Razziddu è vita e morte, ombra, oscurità e luce accecante, quiete, ma solo
quella che precede la tempesta.
Il ritmo dei
giorni del ragazzo è scandito da formule magiche, pozioni, riti e dall’incombente
presenza della morte, dello Scuru, che si adagia insino tra le vie di Butera,
sotto un cielo violaceo e greve. La Sicilia, terra tanto ostile quanto
accogliente nella sua rigogliosità, diventa anima viva di queste pagine: è un’isola
che racconta “fabule nivure”, terra mistica che diventa scenario di visioni che
non solo scavalcano la realtà, ma scavalcano anche la vita oltre la vita.
La Sicilia è
Razziddu, Razziddu è la Sicilia: due volti diversi della stessa maledizione.
Eppure il sibilo
della vita si risveglia in Razziddu nell’incontro con Rosa, “una femmina cogli
occhi neri di una vallata”. Rosa lava il buio con le sue lacrime, lo trasforma
in santità, mentre Razziddu continua ad essere “cumpari” del Diavolo: una
scheggia di luce al cospetto del buio, uno schiaffo della vita in faccia a lo
Scuru, l’amore sembra abbattere l’oscurità dell’addio perpetuo.
È un romanzo di
grande spessore quello di Orazio Labbate, che ruba la scena ai grandi classici
conservandone la potenza: c’è la calma bollente di Verga, la passionalità di
Capuana, la prosa ardita e barocca di conterranei come Bufalino e D’Arrigo.

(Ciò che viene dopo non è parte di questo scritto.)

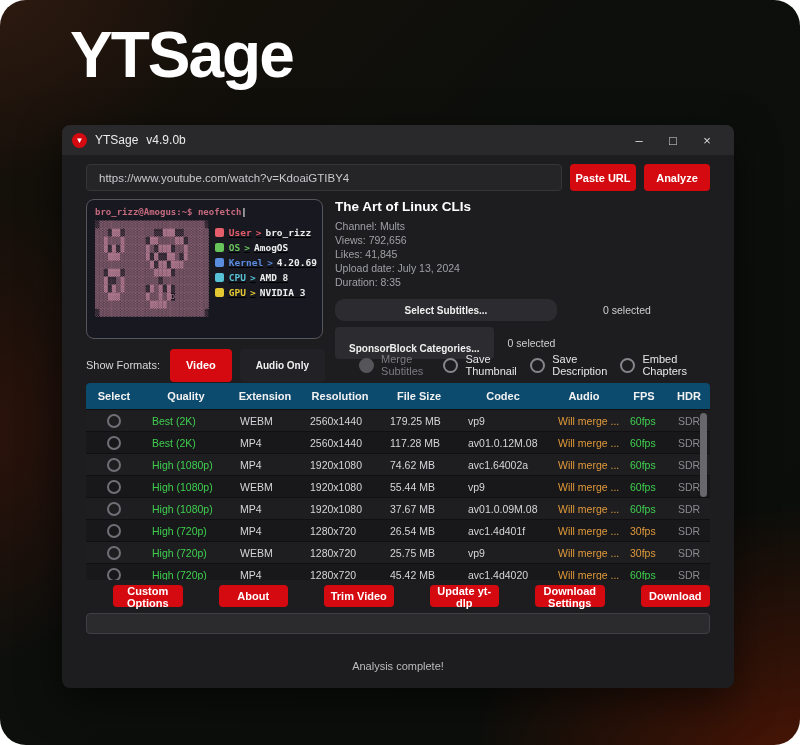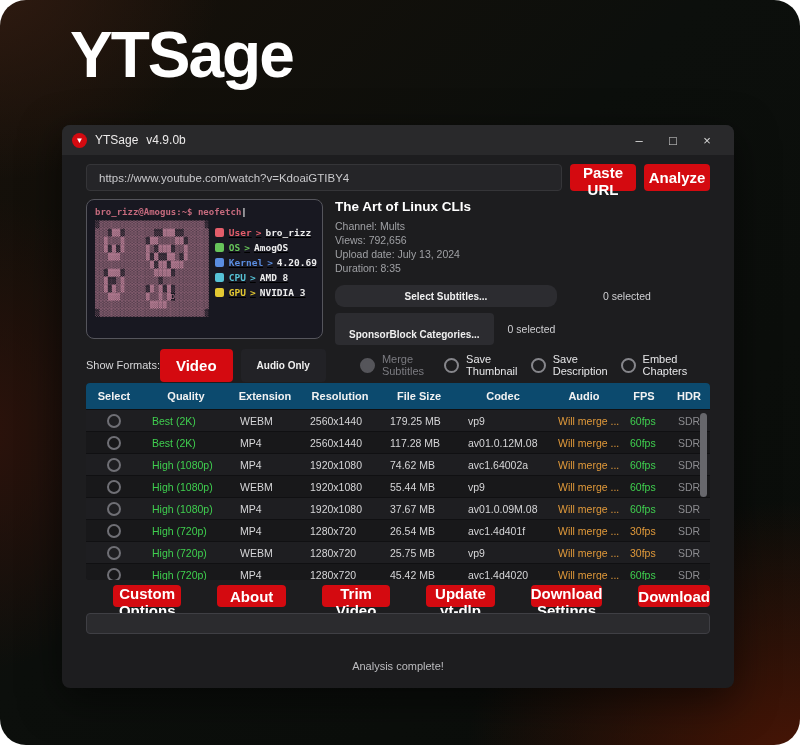"Paste URL" .red-btn { font-size: 15px -> 11px }
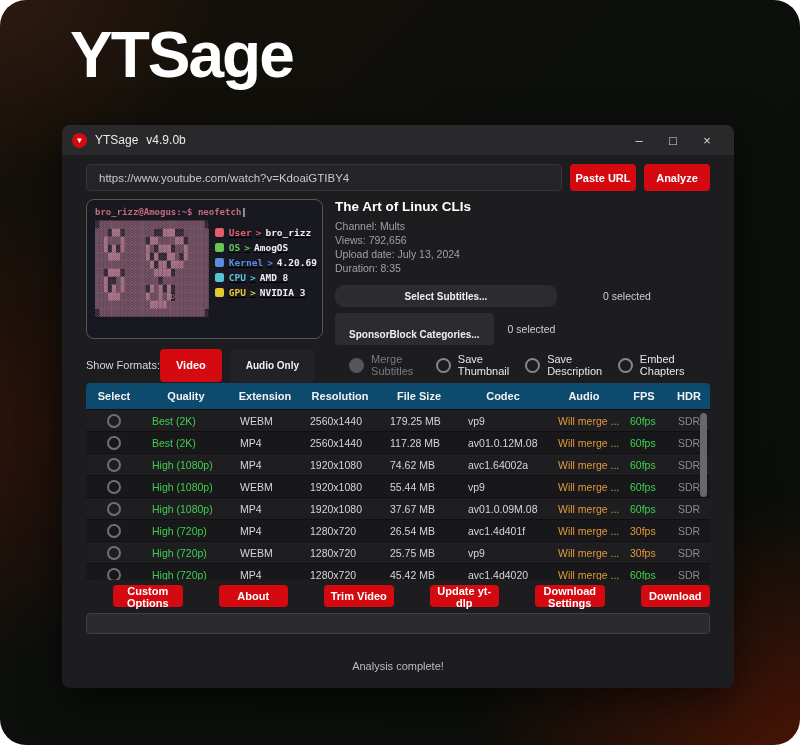"Likes: 41,845" div.vid-line { html: none -> <div>Likes: 41,845</div> }
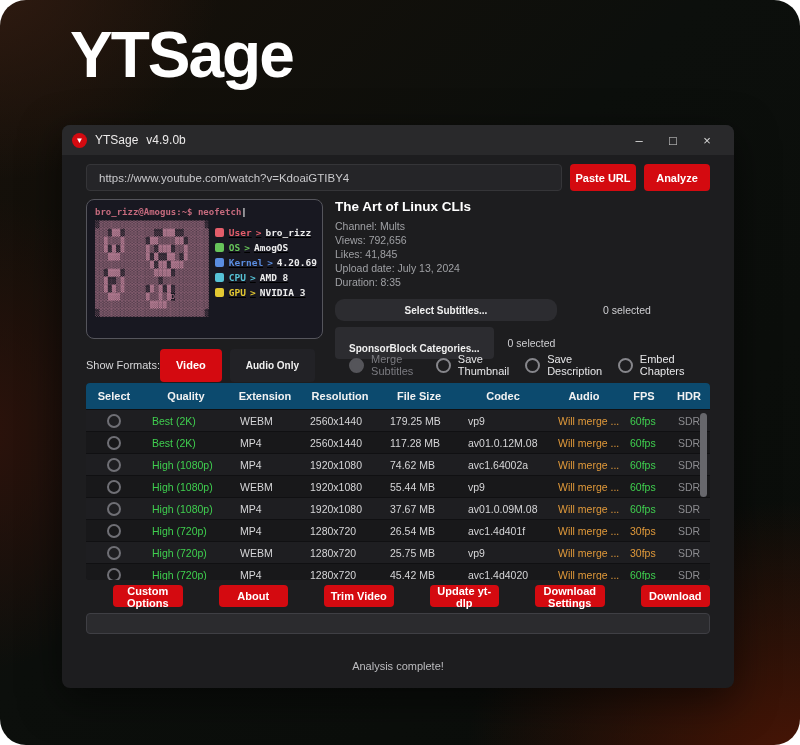"Show Formats:" .formats-label { margin-right: none -> 10px }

Un
giovane scrittore che è stato in grado di sospendere il tempo della realtà,
ingabbiandolo nella crudele afa siciliana, mentre ha dilatato via via lo spazio
circostante, intingendolo in quelle visioni ardenti e nel blu di un mare
spietato e indifferente.
Si avverte, tra
uno scalpiccio nostrano e l’altro, anche un antico richiamo greco, che parte da
una dolorosa palingenesi: Razziddu, durante la ricerca del corpo del padre in
mare aperto, sfidando le onde in compagnia del mago Nitto, sembra vestire i
panni di un giovane Odisseo, alla ricerca della sua Itaca, delle sue origini,
incurante dei pericoli che gli dei hanno messo al suo servizio. Da qui il
parto, la nascita del nuovo Razziddu Buscemi, che cerca la vita nella morte
certa e aspira ad una nuova vita, costantemente in bilico tra la luce e lo
Scuru.
Accompagnato dal
fuoco, elemento chiave di tutto il romanzo - poiché uccide e al contempo
purifica e redime - il protagonista riesce a chiudere il cerchio solo alla
fine, quando, assieme all’amato zio, dà fuoco alla chiesa del paese, espiandone
i peccati e liberandola dal giogo della menzogna, e quando, finalmente,
riuscirà ad affondare le dita nel mistero del Male, contenuto nel corpo
sbrindellato del mago Nitto. Nitto, il file rouge che lega Razziddu a Carmelo,
che lega la colpa del padre a quella del figlio, è, in realtà, il Tiresia
siciliano: si narra che Tiresia, il celebre indovino della mitologia greca,
fosse stato tramutato prima da uomo a donna, e poi di nuovo da donna a uomo,
esattamente come accade a Nitto. È sì, uomo e mago, ma è anche donna e maga
quando prende le sembianze della majara Minica:
“È iddo, Razzì. Il majaru è la majara appunto. Tuttu dui dello Scuru sono il taumaturgo tìntu”.
Con uno stile
spigoloso, puntellato di termini dialettali siciliani, giocati con maestrìa
grazie ad una scrittura rocciosa, che colpisce come una mannaia, ma senza
tradire la delicatezza dell’atmosfera rarefatta e la poeticità del barocco
siciliano, Orazio Labbate costruisce un romanzo mistico, condannato alla
bellezza dell'inafferrabilità, tanto cara all’essenza della vita quanto a quella della
morte.
Un capolavoro struggente e ammaliante, portavoce di una Sicilia che lascia il segno, ancora una volta.